# Military Press Form Check



## Haggle1 (Jul 6, 2018)

Is my neck going too far forward? I don't have any other clips, this was me attempting a PR
https://www.youtube.com/watch?v=S7V76Sef5NY


----------



## jennerrator (Jul 6, 2018)

I didn’t see an issue......


----------



## Haggle1 (Jul 6, 2018)

I am having neck tension/burning feeling like the muscle is being worked while doing this exercise. Sometimes with barbell curls and flys so Im curious why this is still happening


----------



## andy (Jul 6, 2018)

Haggle1 said:


> I am having neck tension/burning feeling like the muscle is being worked while doing this exercise. Sometimes with barbell curls and flys so Im curious why this is still happening




Stretch it


----------



## Robdjents (Jul 6, 2018)

Just being overly critical but you didnt complete the rep if you ask me...but other than that it looked good...i think 225 is just a tad heavy for you at the moment but keep working you will be doing reps of it before you know!


----------



## PillarofBalance (Jul 6, 2018)

Haggle1 said:


> Is my neck going too far forward? I don't have any other clips, this was me attempting a PR
> https://www.youtube.com/watch?v=S7V76Sef5NY



That was actually pretty terrible. Sorry. But you need to drop the weight and actually finish the rep. 

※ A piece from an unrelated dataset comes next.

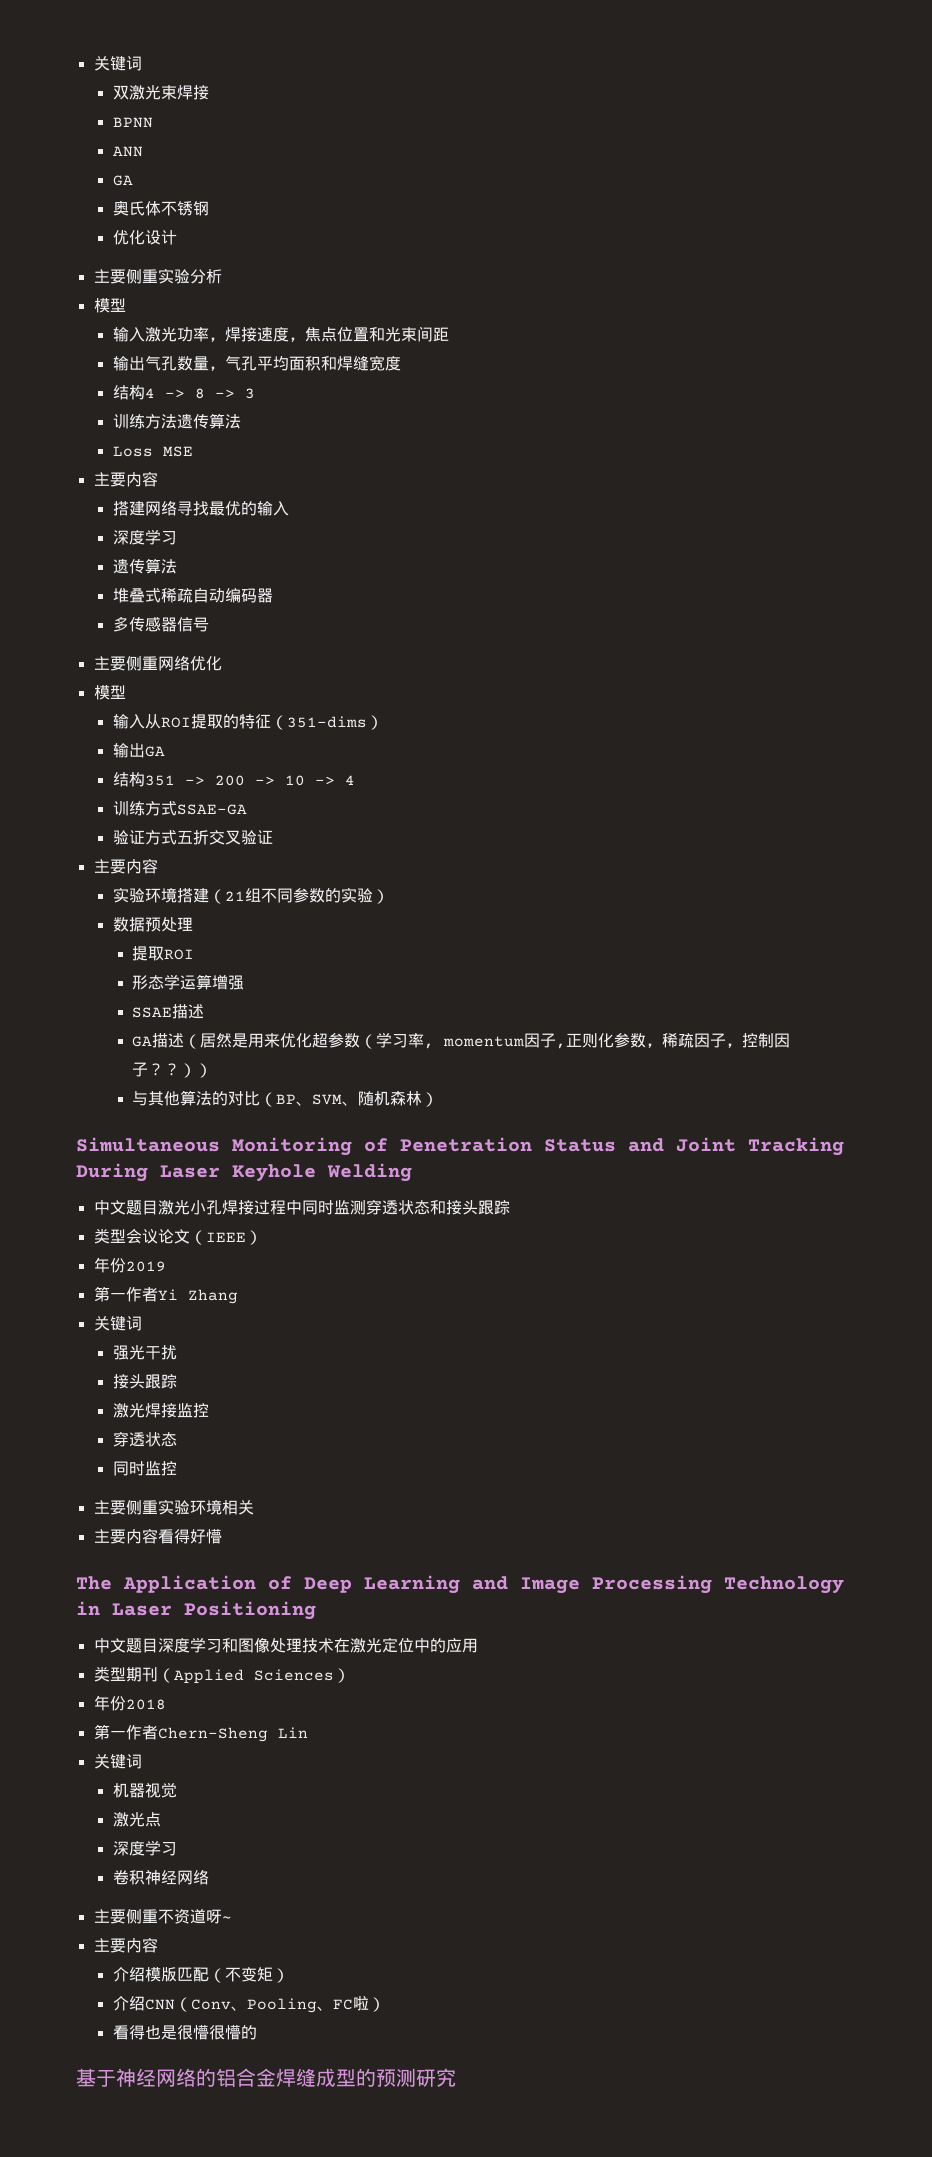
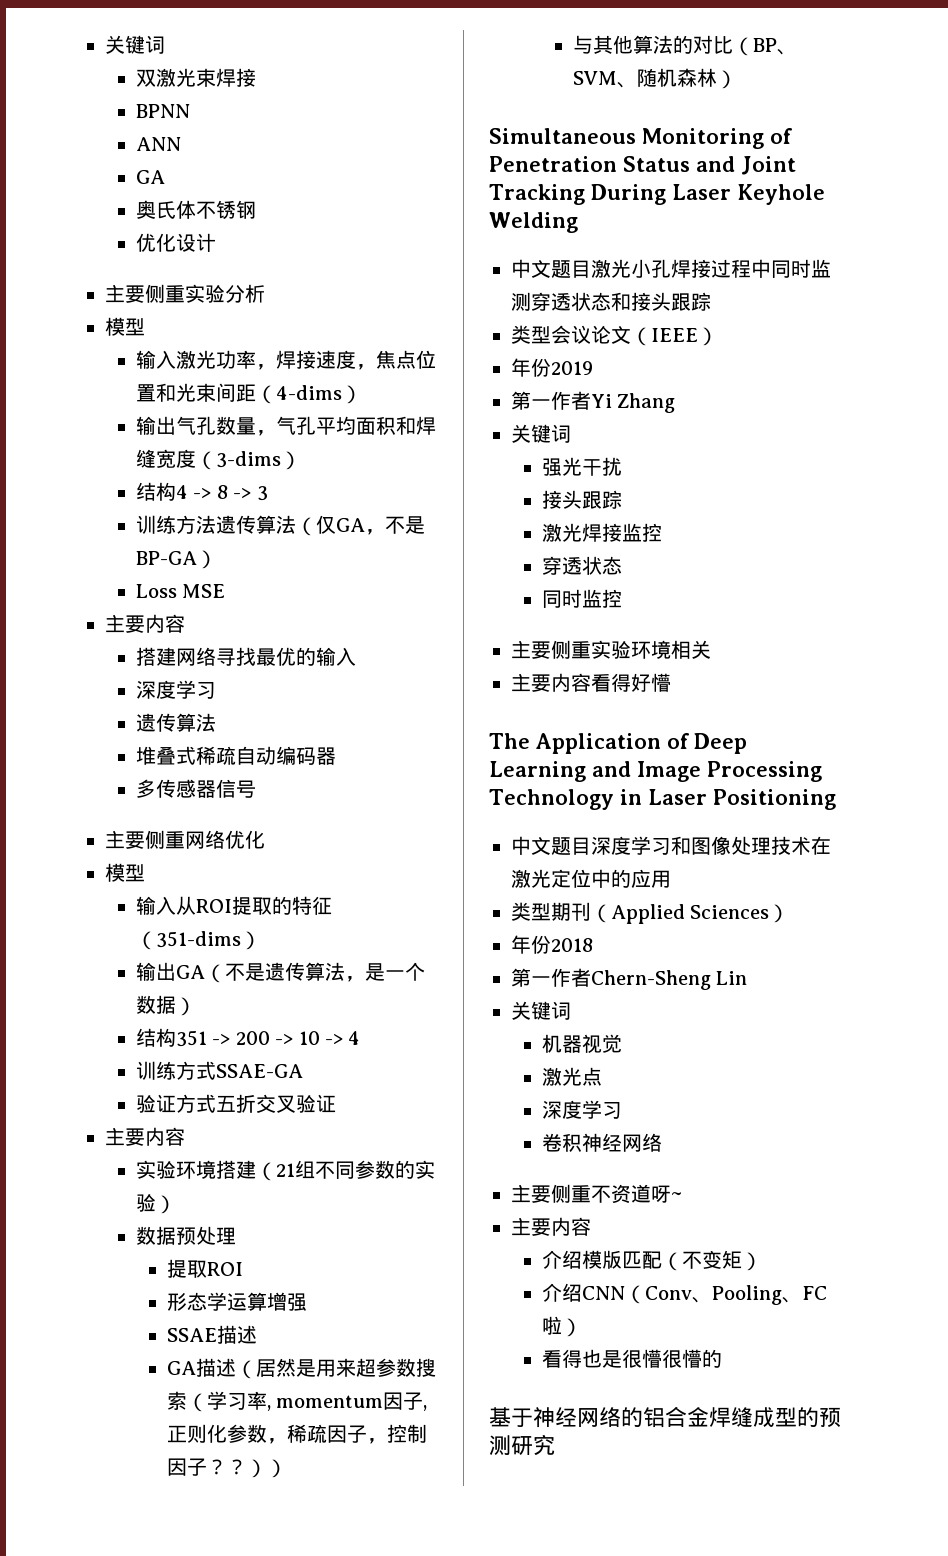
(449, 334) none -> [255,385,362,404] （4-dims）
(401, 363) none -> [195,451,301,470] （3-dims）
(241, 421) none -> [295,515,425,536] [135,550,217,569] （仅GA，不是BP-GA）
(165, 751) none -> [204,962,425,983] [135,995,196,1016] （不是遗传算法，是一个数据）
[279,1033,360,1048] 优化超参数 -> [355,1358,436,1377] [166,1391,187,1410] 超参数搜索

Bad technique causes injuries. So your neck pain could very well be related to poor over head pressing technique.


----------



## Tren4Life (Jul 6, 2018)

https://jimwendler.com/blogs/jimwendler-com/101083334-5-ways-to-increase-your-press

read this before you try that much weight again.


----------



## jennerrator (Jul 6, 2018)

I agree about finishing with the rep lol but was only looking at your neck..I agree with the less weight


----------



## snake (Jul 6, 2018)

Don't do MP's and don't do singles. You and your shoulders will thank me in the years to come.


----------



## Elivo (Jul 6, 2018)

snake said:


> Don't do MP's and don't do singles. You and your shoulders will thank me in the years to come.



I knew this was coming lol.  I was a big fan of them too prior to showing up on the UG, snake pretty much beat me into submission about them, but i also have bad shoulders to begin with.  But going with too much weight on them if you can actually do the rep and do it properly is not doing you any benefit and just asking for injury.  There are plenty of other shoulder builders out there. But if youre going to do MP, drop your weight and use correct form.


----------



## Haggle1 (Jul 7, 2018)

Robdjents said:


> Just being overly critical but you didnt complete the rep if you ask me...but other than that it looked good...i think 225 is just a tad heavy for you at the moment but keep working you will be doing reps of it before you know!



Yea it is too heavy for me I was just curious to see if I could put up 225x1 because I put up 185x8 before that easily and was feeling good. It was just an attempt. It got alil wobbly at the top so I backed off. I thought I got it up their 90% past the hard part, just didn't fully lock out but ill try to record a lighter set. Today I didn't have neck tension and I did 45x15 / 95x12 / 135x10 / 165x8 / 185x6 / 205x5 
Its weird. In the past even going light as hell I get neck tension, burning like the muscle is being worked. Ill get a new vid up asap.


----------



## Haggle1 (Jul 7, 2018)

Tren4Life said:


> https://jimwendler.com/blogs/jimwendler-com/101083334-5-ways-to-increase-your-press
> 
> read this before you try that much weight again.


Thanks for the article. Good stuff!


----------



## Haggle1 (Jul 7, 2018)

snake said:


> Don't do MP's and don't do singles. You and your shoulders will thank me in the years to come.


Never had shoulder pain or back pain doing it, and I like that it strengthens the core. But ill listen to you elder.


----------